Matteo Riondato is an assistant professor of computer science at Amherst College, and a visiting faculty at Brown University. His research focuses on randomized approximation algorithms for knowledge discovery, data mining, and machine learning. His works received best-of-conference awards at SIAM SDM'14, ACM KDD'16, and IEEE ICDM'18. He has presented tutorials at ACM KDD'15, ACM CIKM'15, ECML PKDD'15, and WWW'16.

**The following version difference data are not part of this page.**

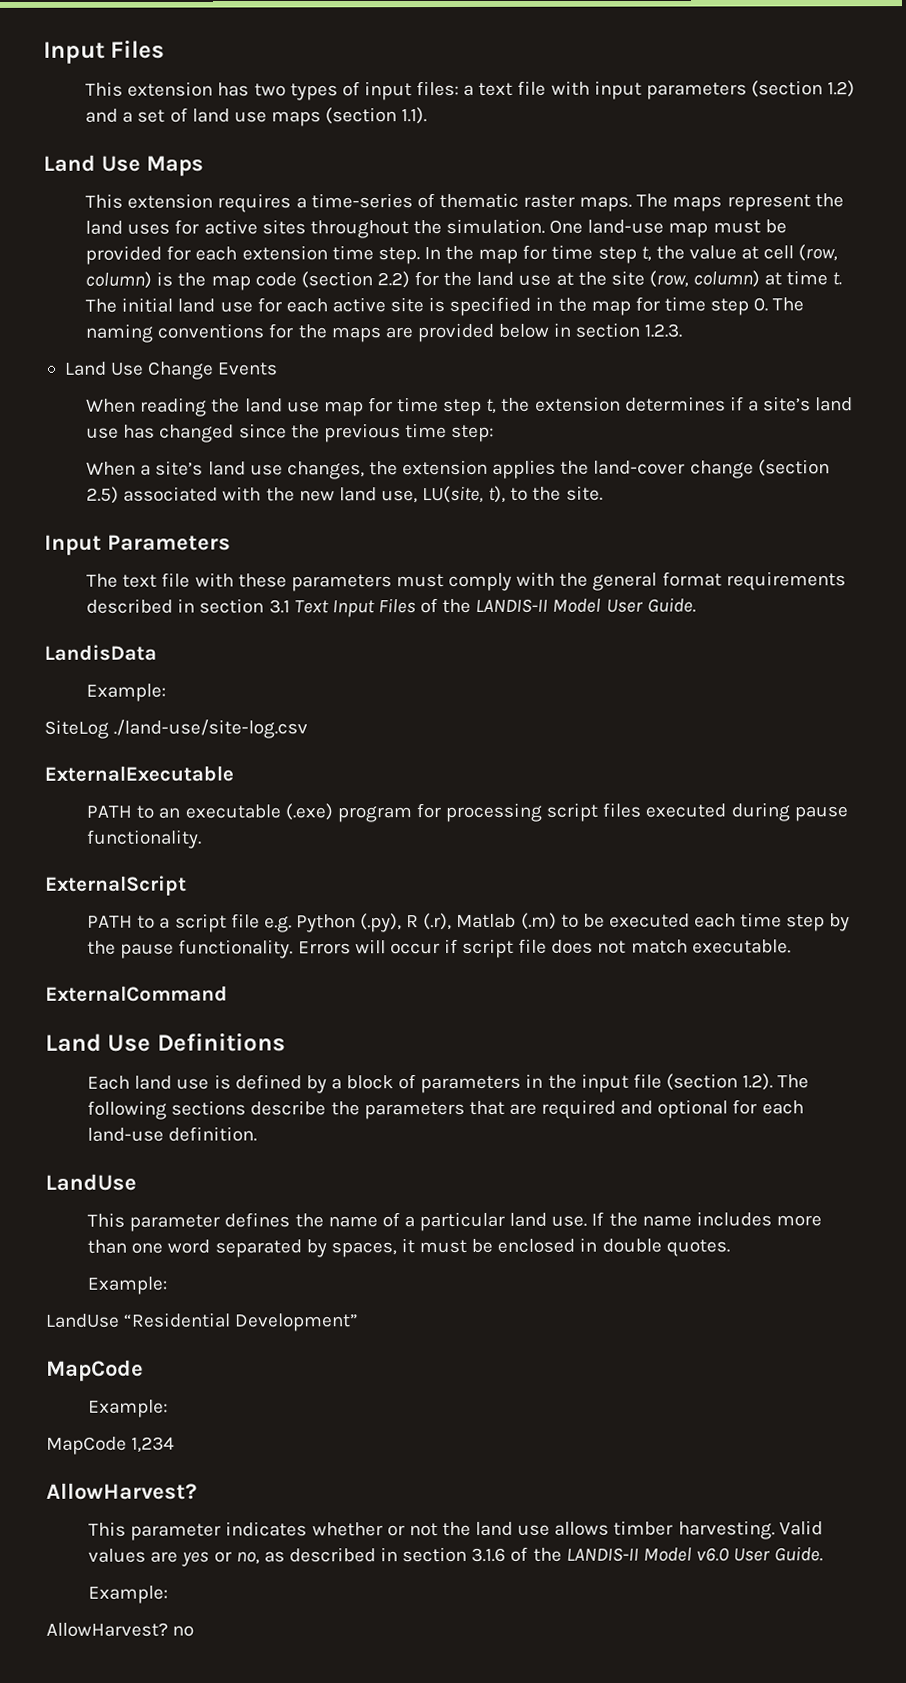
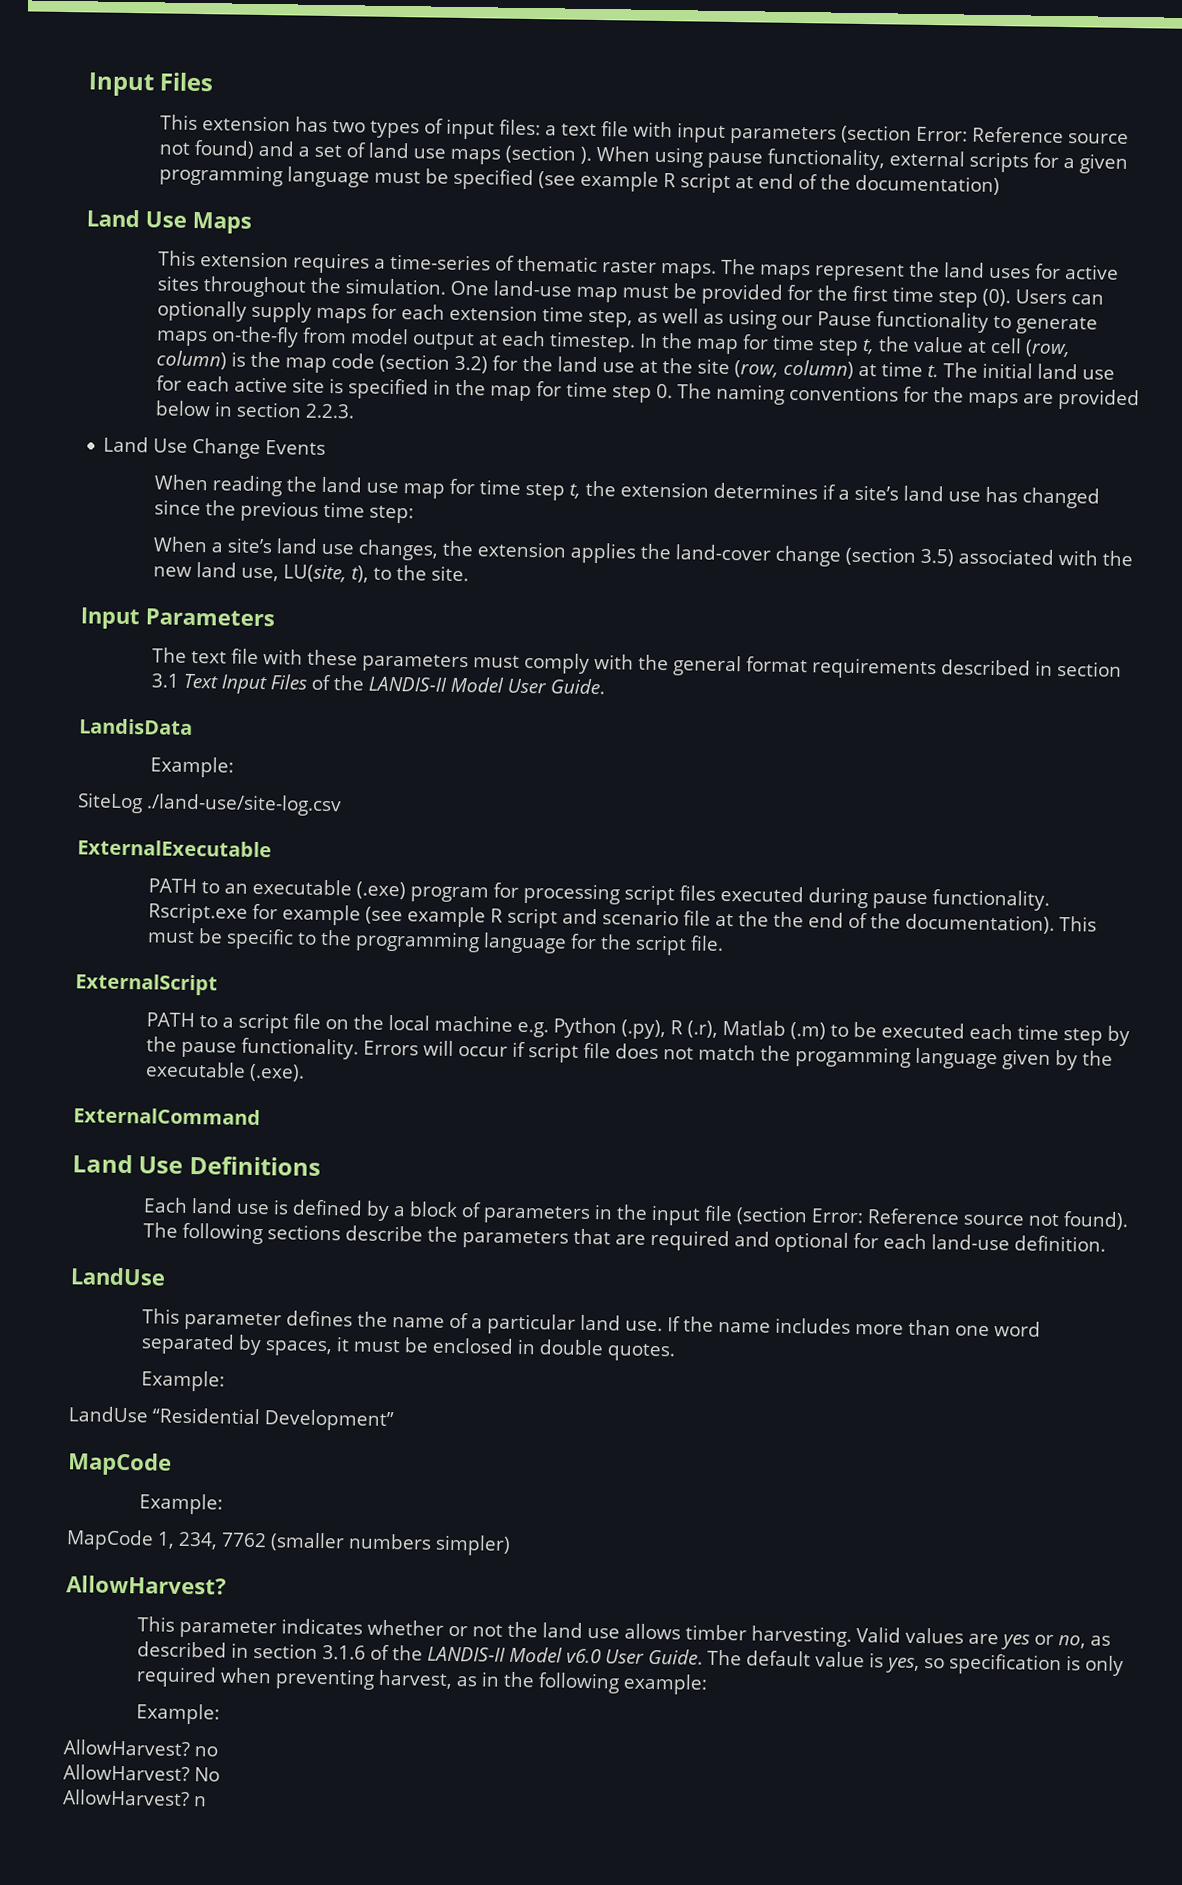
- This extension has two types of input files: a text file with input parameters (section 1.2) and a set of land use maps (section 1.1).
+ This extension has two types of input files: a text file with input parameters (section Error: Reference source not found) and a set of land use maps (section ). When using pause functionality, external scripts for a given programming language must be specified (see example R script at end of the documentation)
- One land-use map must be provided for each extension time step.
+ One land-use map must be provided for the first time step (0). Users can optionally supply maps for each extension time step, as well as using our Pause functionality to generate maps on-the-fly from model output at each timestep.
- In the map for time step t, the value at cell (row, column) is the map code (section 2.2) for the land use at the site (row, column) at time t.
+ In the map for time step t, the value at cell (row, column) is the map code (section 3.2) for the land use at the site (row, column) at time t.
- The initial land use for each active site is specified in the map for time step 0. The naming conventions for the maps are provided below in section 1.2.3.
+ The initial land use for each active site is specified in the map for time step 0. The naming conventions for the maps are provided below in section 2.2.3.
- When a site’s land use changes, the extension applies the land-cover change (section 2.5) associated with the new land use, LU(site, t), to the site.
+ When a site’s land use changes, the extension applies the land-cover change (section 3.5) associated with the new land use, LU(site, t), to the site.
+ Rscript.exe for example (see example R script and scenario file at the the end of the documentation). This must be specific to the programming language for the script file.
- PATH to a script file e.g. Python (.py), R (.r), Matlab (.m) to be executed each time step by the pause functionality.
+ PATH to a script file on the local machine e.g. Python (.py), R (.r), Matlab (.m) to be executed each time step by the pause functionality.
- Errors will occur if script file does not match executable.
+ Errors will occur if script file does not match the progamming language given by the executable (.exe).
- Each land use is defined by a block of parameters in the input file (section 1.2). The following sections describe the parameters that are required and optional for each land-use definition.
+ Each land use is defined by a block of parameters in the input file (section Error: Reference source not found). The following sections describe the parameters that are required and optional for each land-use definition.
- MapCode 1,234
+ MapCode 1, 234, 7762 (smaller numbers simpler)
+ The default value is yes, so specification is only required when preventing harvest, as in the following example:
+ AllowHarvest? No
+ AllowHarvest? n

Fabio Vandin is an associate professor at the Department of Information Engineering at the University of Padova (Italy). Prior to joining the University of Padova he was an assistant professor of research at Brown University and an assistant professor at the University of Southern Denmark, where he holds an adjunct associate professor of computer science position. His research interests are in algorithms for statistically significant pattern mining and machine learning, and in applications to large datasets from molecular biology. He received the best paper award at RECOMB'13. His work has been funded in part by the National Science Foundation (NSF), the National Institute of Health (NIH), and the Italian Ministry for Education, University and Research (MIUR). He has presented tutorials at the Computational Genomics Summer Institute (CGSI) of UCLA in 2017, and will give another tutorial at CGSI in 2019.